> WHAT THIS TASK INVOLVES
Set out each line from the following listing that includes the word "none".

> RECORDS

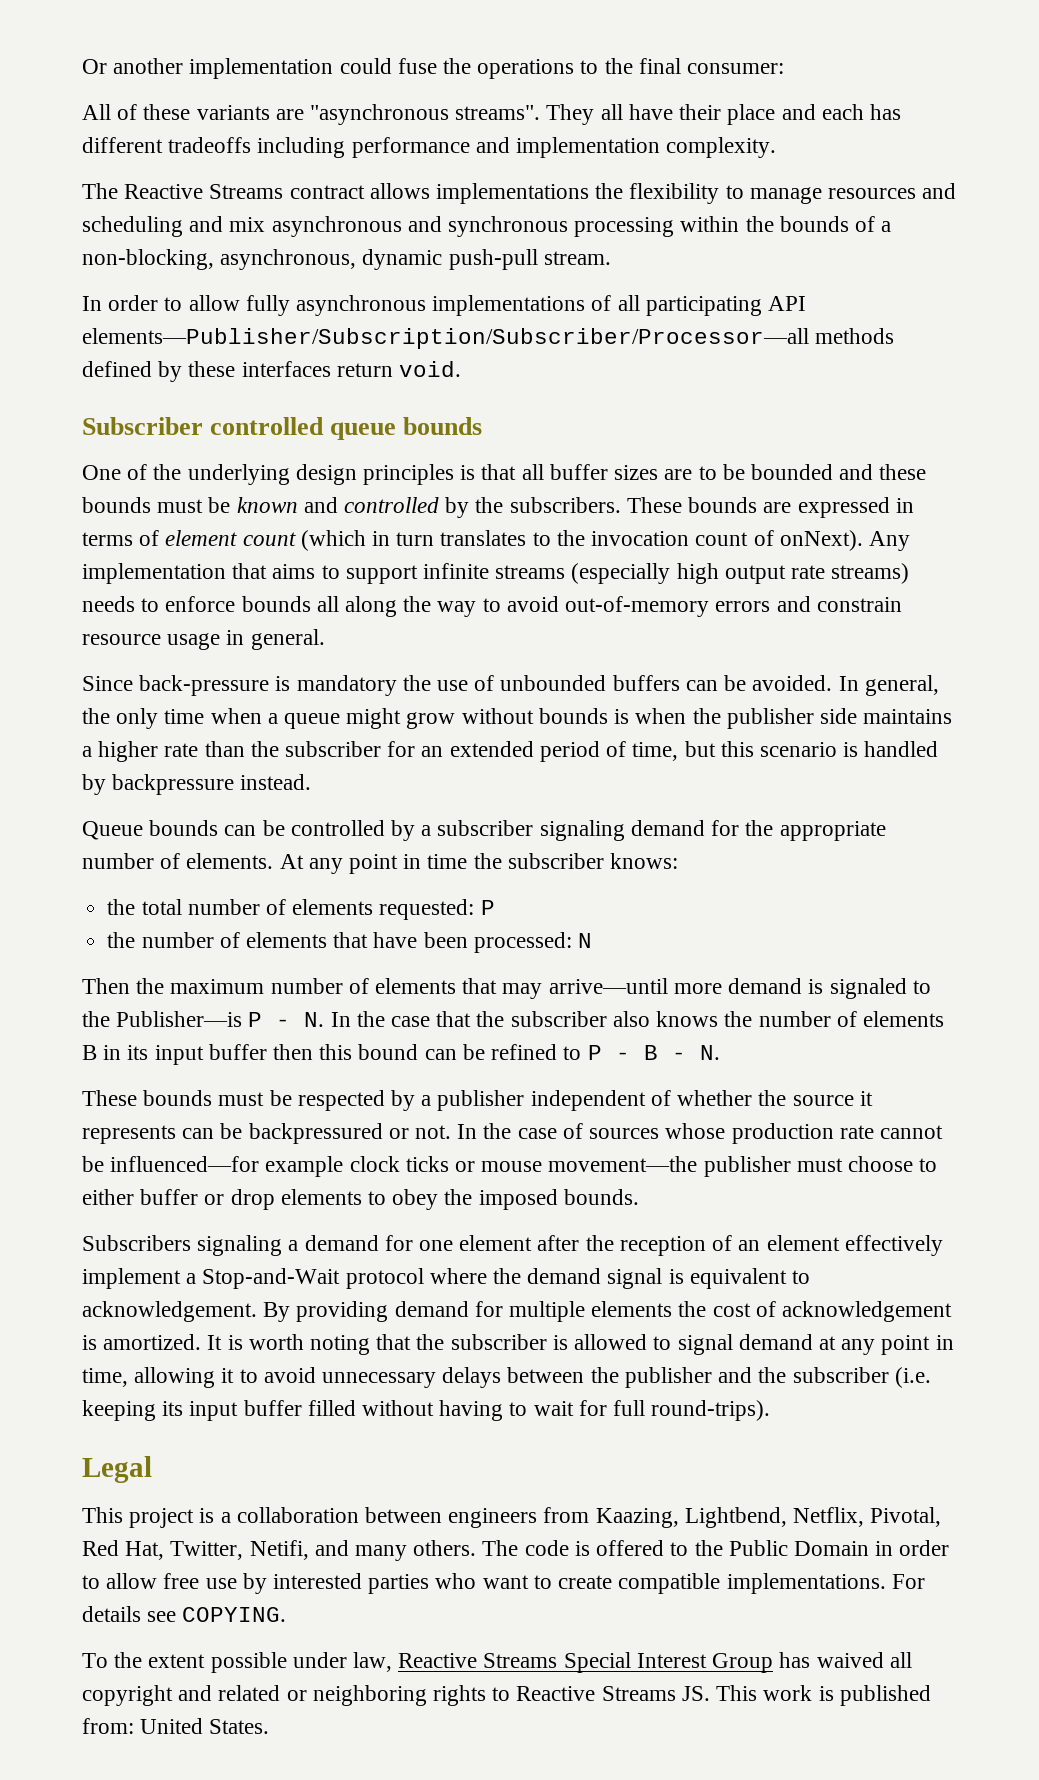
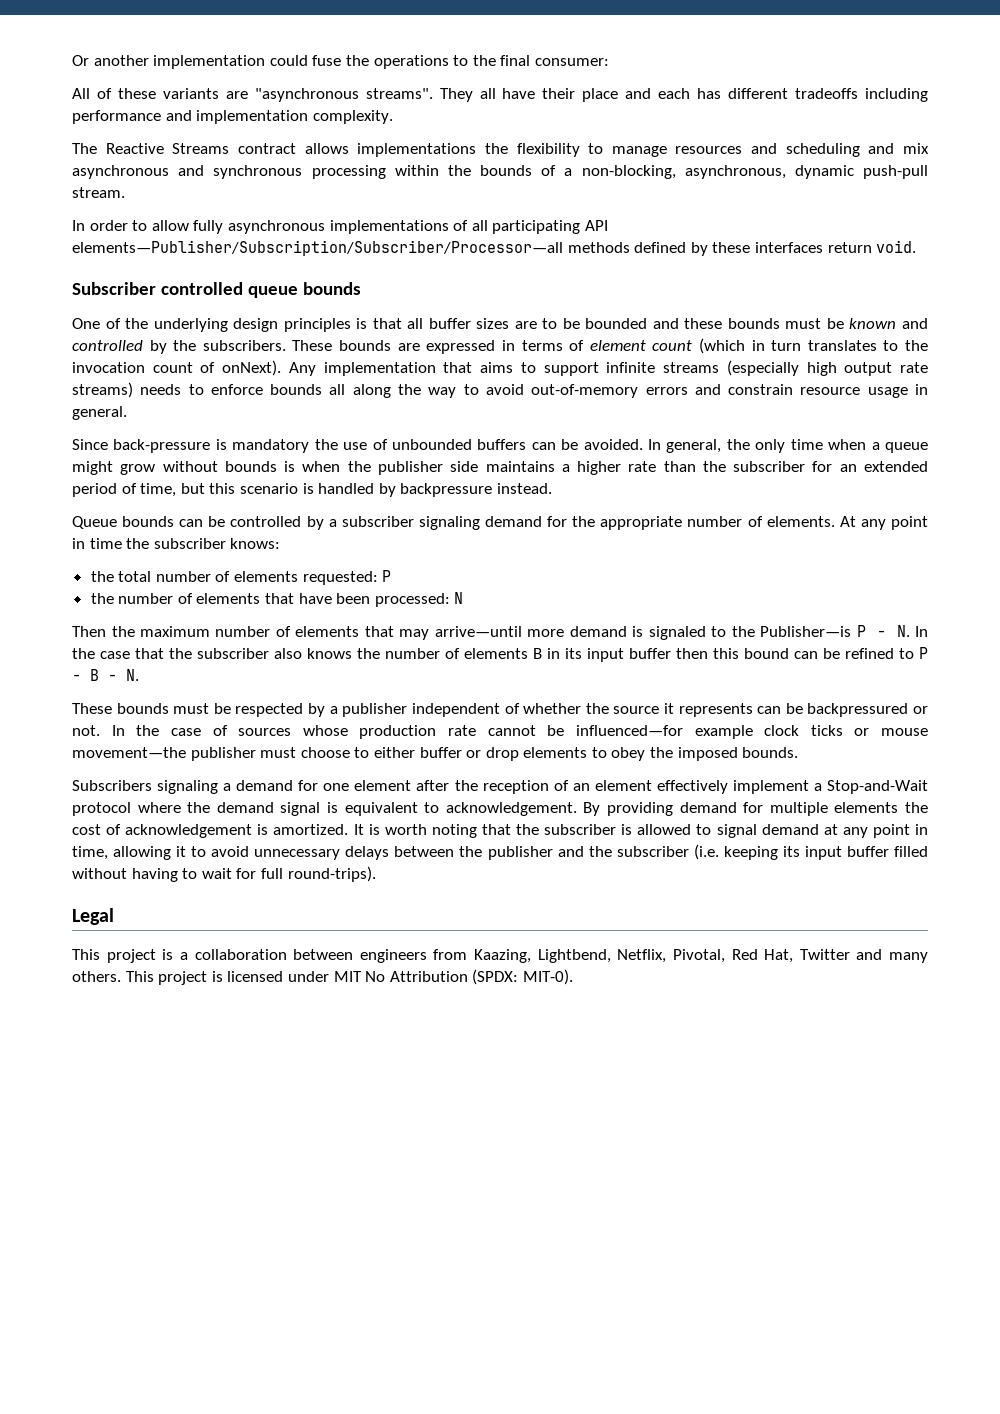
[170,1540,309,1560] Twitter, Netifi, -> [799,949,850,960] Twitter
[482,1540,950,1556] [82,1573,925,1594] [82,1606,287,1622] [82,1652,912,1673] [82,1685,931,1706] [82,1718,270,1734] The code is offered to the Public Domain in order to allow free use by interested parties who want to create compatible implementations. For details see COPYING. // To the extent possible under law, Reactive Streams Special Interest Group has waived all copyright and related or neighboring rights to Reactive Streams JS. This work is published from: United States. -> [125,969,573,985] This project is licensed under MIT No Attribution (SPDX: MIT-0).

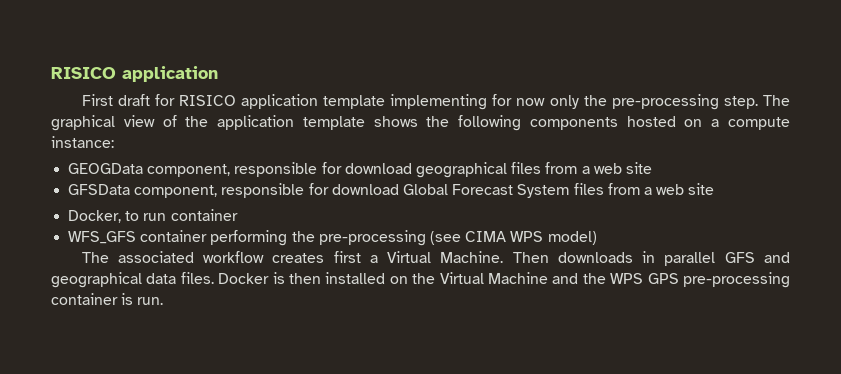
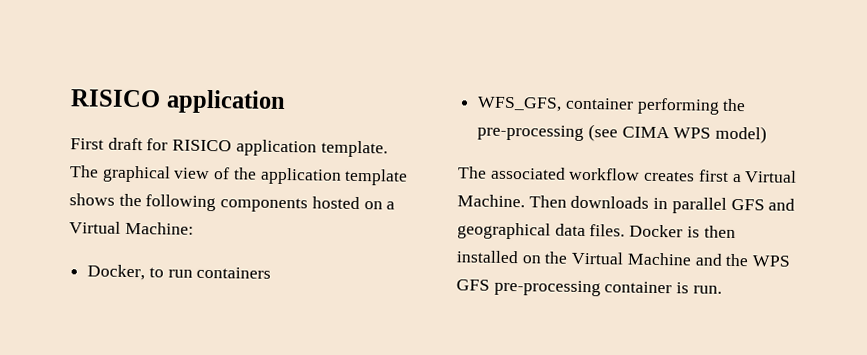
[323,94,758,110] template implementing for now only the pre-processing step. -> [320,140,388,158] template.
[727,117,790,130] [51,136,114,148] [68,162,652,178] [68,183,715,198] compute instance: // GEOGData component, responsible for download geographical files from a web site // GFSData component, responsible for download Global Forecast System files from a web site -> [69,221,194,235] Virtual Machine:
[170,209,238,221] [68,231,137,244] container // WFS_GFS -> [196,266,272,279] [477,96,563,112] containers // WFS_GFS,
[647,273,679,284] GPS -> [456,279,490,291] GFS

---

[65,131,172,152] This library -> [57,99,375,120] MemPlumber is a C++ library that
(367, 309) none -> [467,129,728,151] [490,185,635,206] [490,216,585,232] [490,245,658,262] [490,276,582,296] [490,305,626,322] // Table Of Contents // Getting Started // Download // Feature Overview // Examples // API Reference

* * *

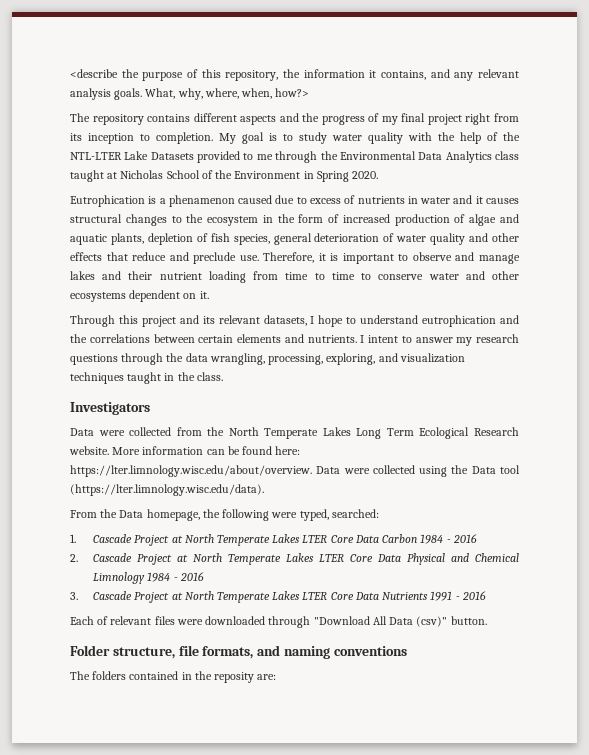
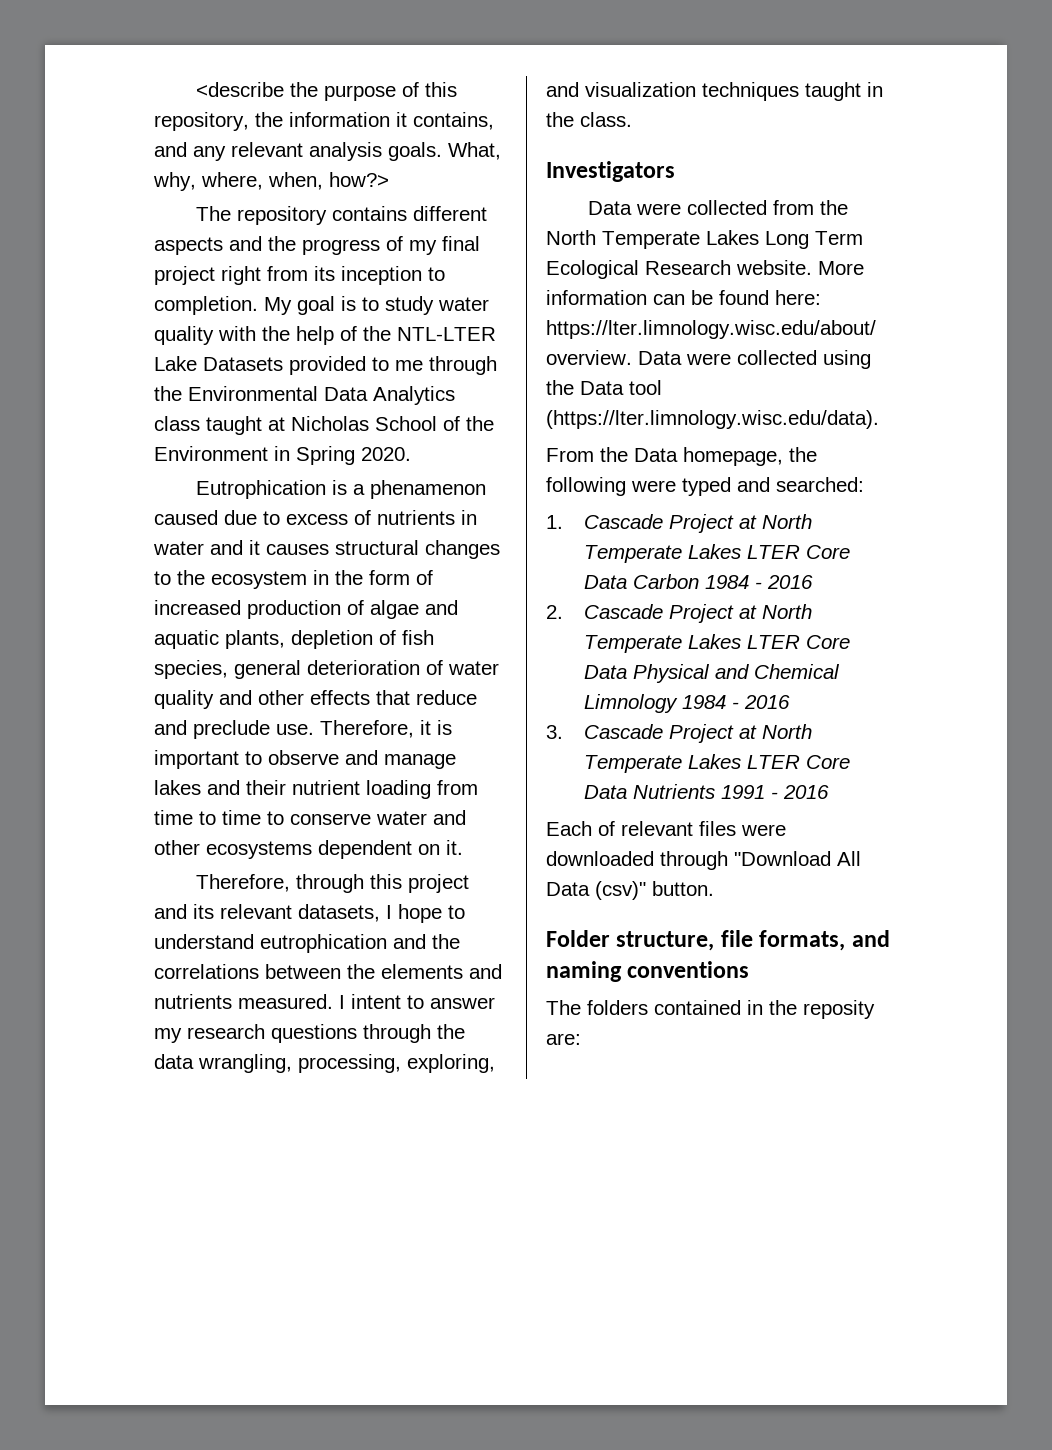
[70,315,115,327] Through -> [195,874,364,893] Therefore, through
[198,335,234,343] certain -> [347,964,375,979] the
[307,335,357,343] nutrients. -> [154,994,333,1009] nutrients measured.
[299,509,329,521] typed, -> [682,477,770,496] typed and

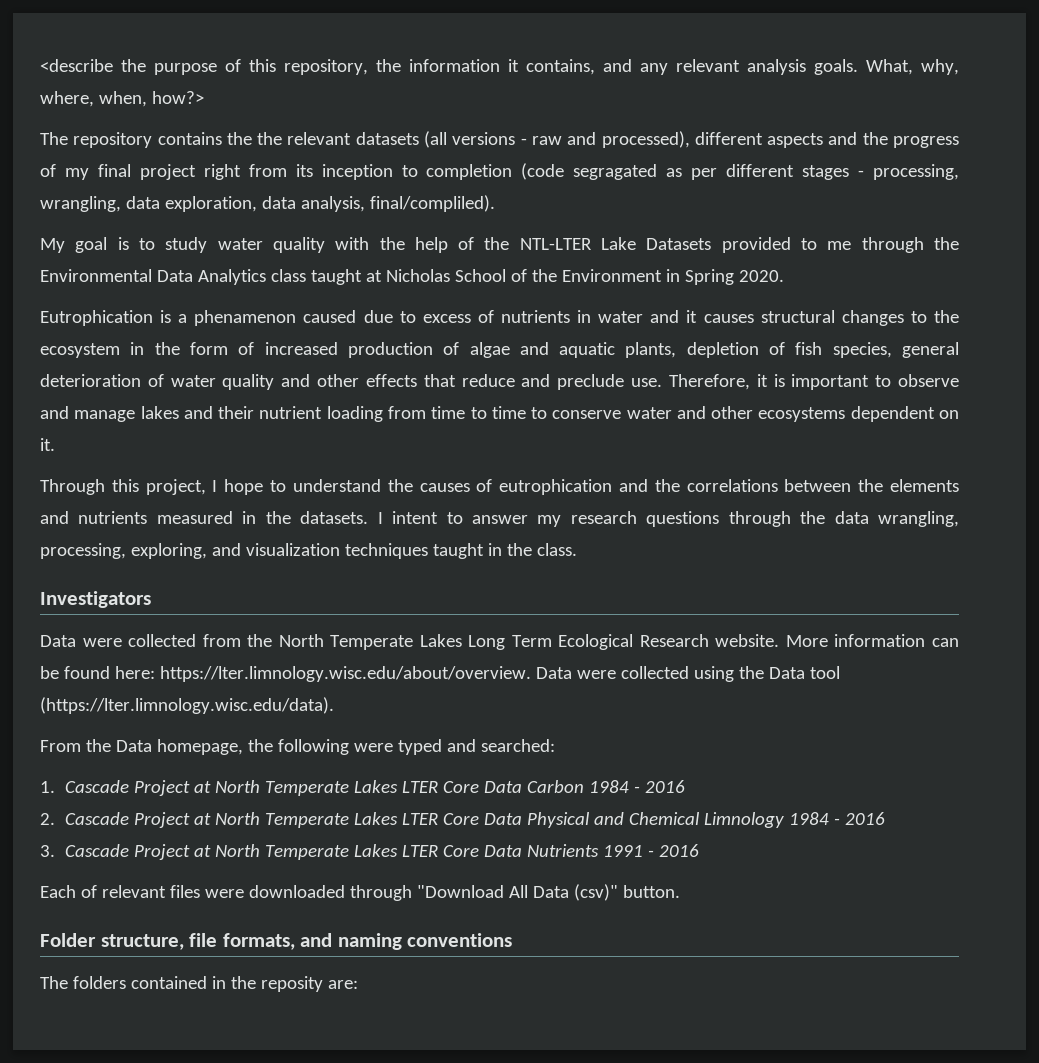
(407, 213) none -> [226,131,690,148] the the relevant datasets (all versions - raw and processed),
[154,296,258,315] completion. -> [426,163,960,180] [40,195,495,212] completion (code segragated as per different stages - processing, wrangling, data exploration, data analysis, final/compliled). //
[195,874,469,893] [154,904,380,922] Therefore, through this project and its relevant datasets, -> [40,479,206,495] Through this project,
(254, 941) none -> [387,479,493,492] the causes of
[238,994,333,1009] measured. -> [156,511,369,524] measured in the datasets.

> OUTPUT FOR THIS TASK
(367, 309) none -> [467,129,728,151] [490,185,635,206] [490,216,585,232] [490,245,658,262] [490,276,582,296] [490,305,626,322] // Table Of Contents // Getting Started // Download // Feature Overview // Examples // API Reference
(407, 213) none -> [226,131,690,148] the the relevant datasets (all versions - raw and processed),
(254, 941) none -> [387,479,493,492] the causes of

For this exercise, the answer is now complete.